Baolong and his family came to Beijing from their hometown in Gansu province, 900 miles to the west and a world away from life here in the capital. Gansu is a rural and rugged corridor that once hosted Silk Road traders shuttling spices and religion between China, Central Asia and Europe.
Baolong peeks out from the restaurant’s kitchen. (Matjaž Tančič for The Huffington Post)
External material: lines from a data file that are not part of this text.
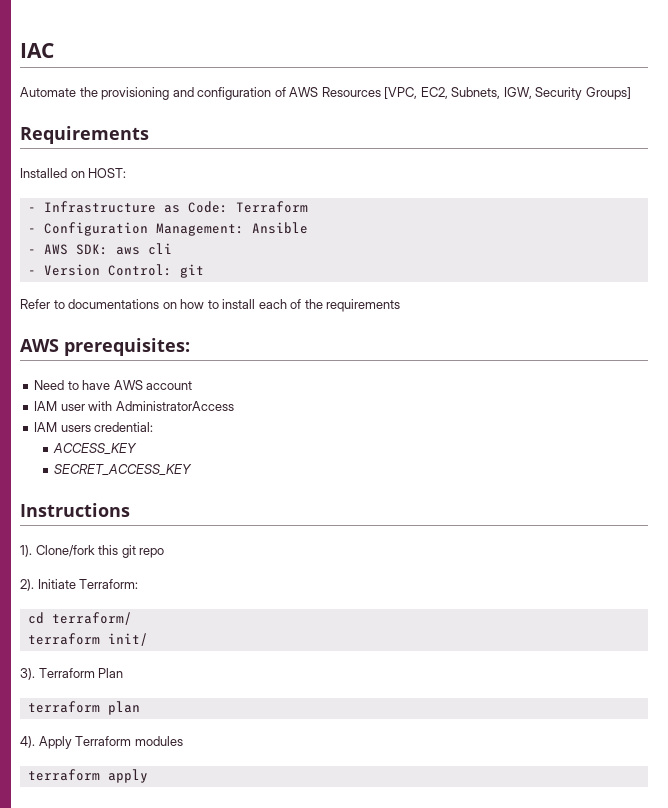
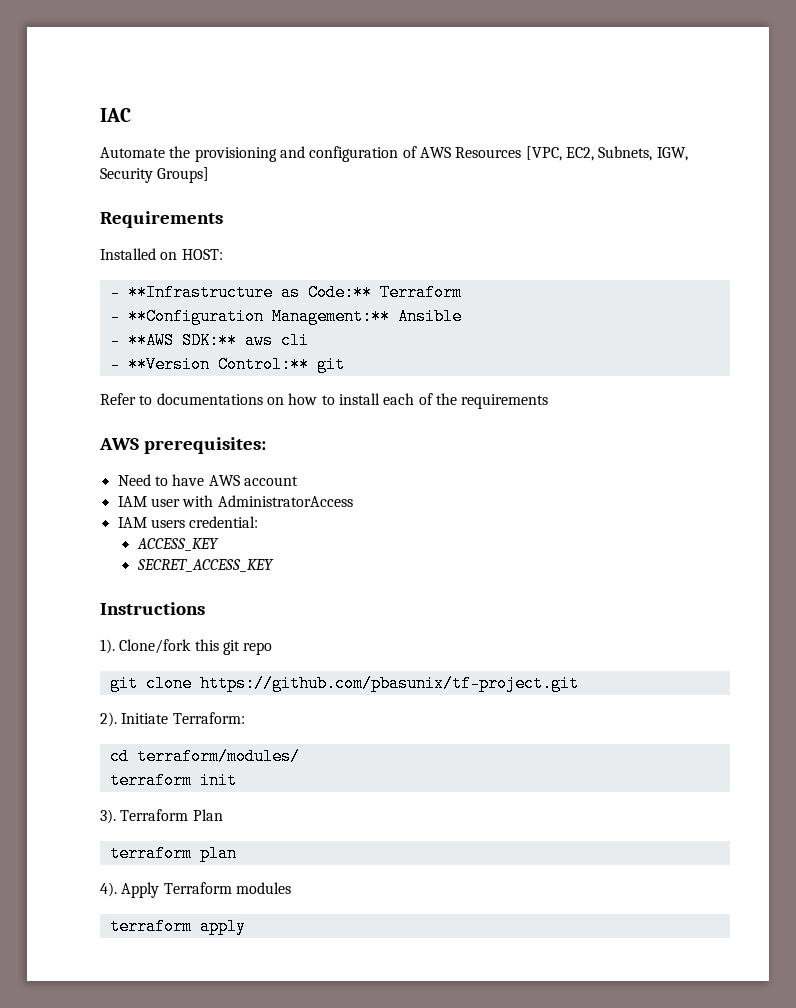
[43,201,228,213] Infrastructure as Code: -> [127,284,372,301] **Infrastructure as Code:**
[43,222,244,236] Configuration Management: -> [127,308,390,325] **Configuration Management:**
[43,244,108,255] AWS SDK: -> [127,332,237,349] **AWS SDK:**
[43,264,172,276] Version Control: -> [127,356,309,373] **Version Control:**
(165, 553) none -> [109,675,579,692] // git clone https://github.com/pbasunix/tf-project.git
[51,612,132,625] [27,633,148,646] terraform/ // terraform init/ -> [136,748,300,765] [109,772,237,789] terraform/modules/ // terraform init

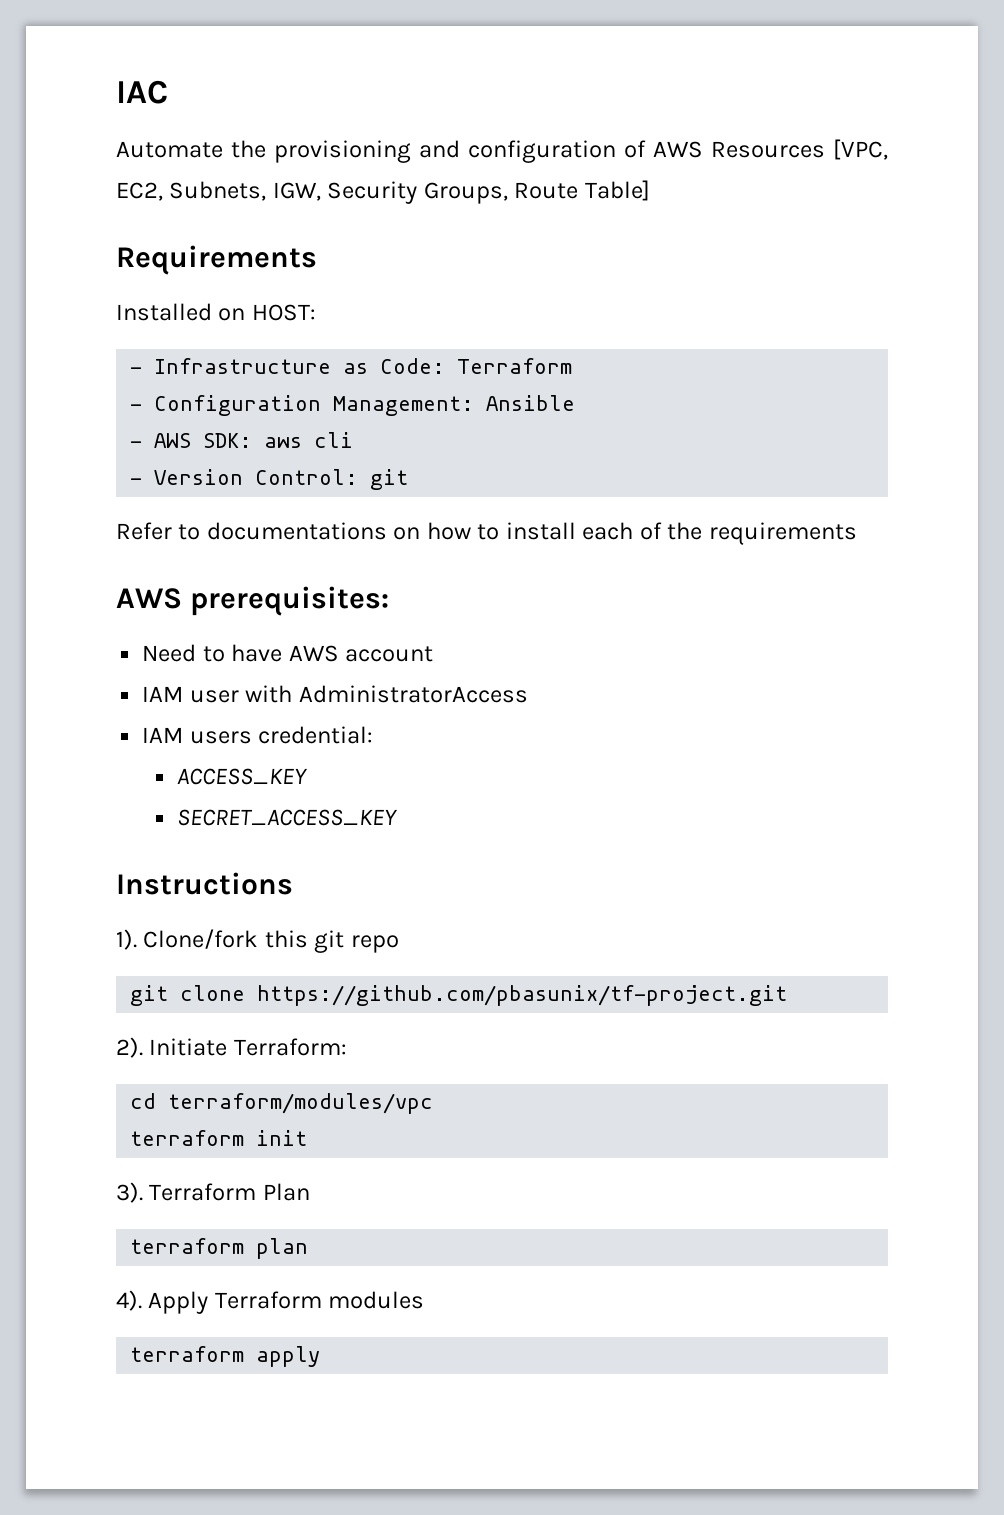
[157,167,210,183] Groups] -> [423,180,650,204] Groups, Route Table]
[127,284,372,301] **Infrastructure as Code:** -> [154,358,446,374] Infrastructure as Code:
[127,308,390,325] **Configuration Management:** -> [154,395,475,416] Configuration Management:
[127,332,237,349] **AWS SDK:** -> [154,433,253,448] AWS SDK:
[127,356,309,373] **Version Control:** -> [154,469,359,485] Version Control:
[136,748,300,765] terraform/modules/ -> [168,1093,434,1114] terraform/modules/vpc

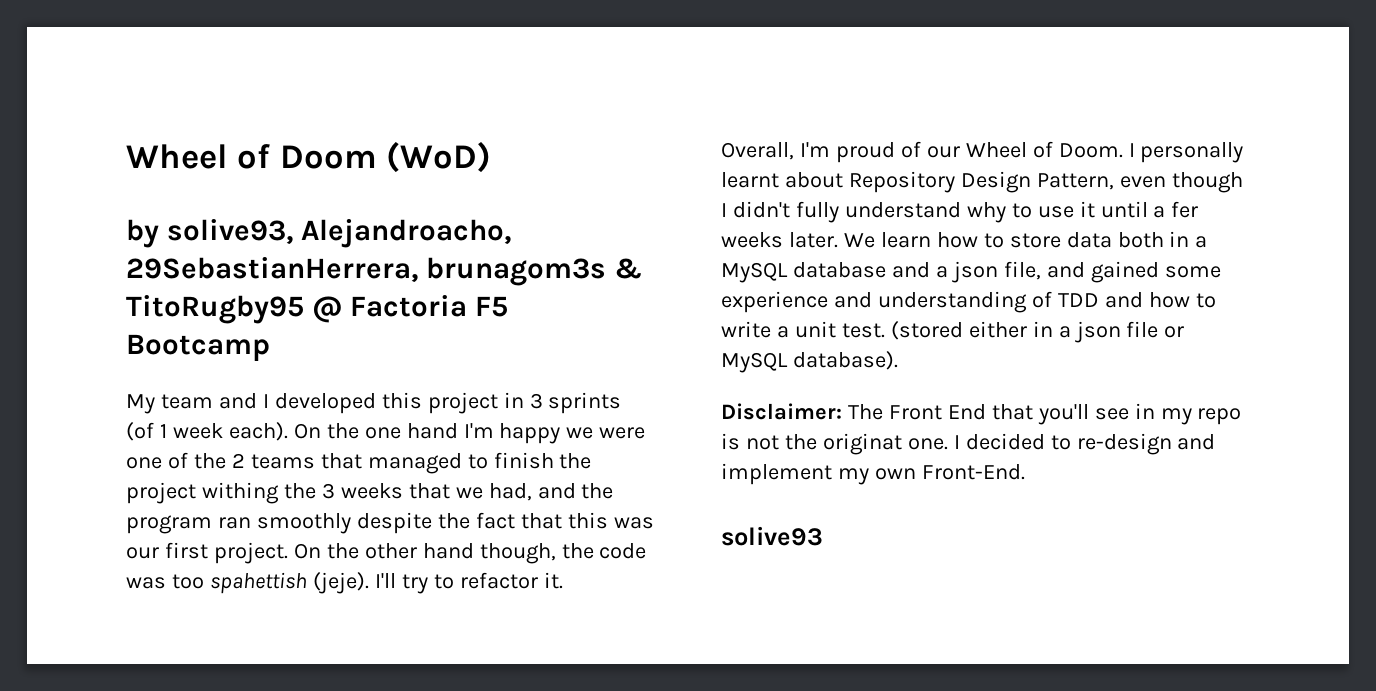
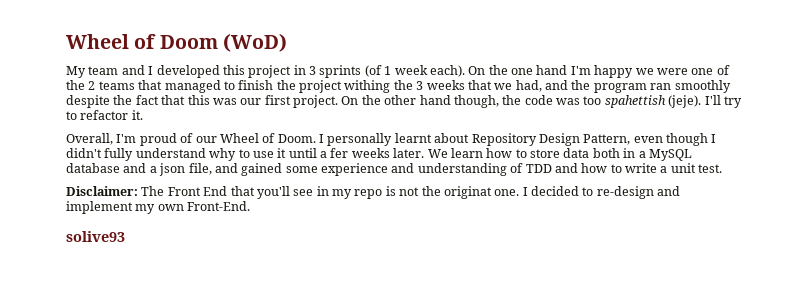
[126,219,511,248] [126,257,642,286] [126,295,508,324] [126,334,270,361] // by solive93, Alejandroacho, 29SebastianHerrera, brunagom3s & TitoRugby95 @ Factoria F5 Bootcamp -> (287, 42) none
[890,321,1185,343] [721,351,898,373] (stored either in a json file or MySQL database). -> (723, 168) none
But today, interior provinces like Gansu pale in comparison with cosmopolitan coastal regions. Members of the Mao family have been traversing the country in search of work for decades, as have most of the 260 million migrant workers in China. The children’s father left home at the age of 15, traveling to neighboring provinces on construction jobs. Their mother was on the move at a young age as well, staying home in Gansu mainly around the years her children were born.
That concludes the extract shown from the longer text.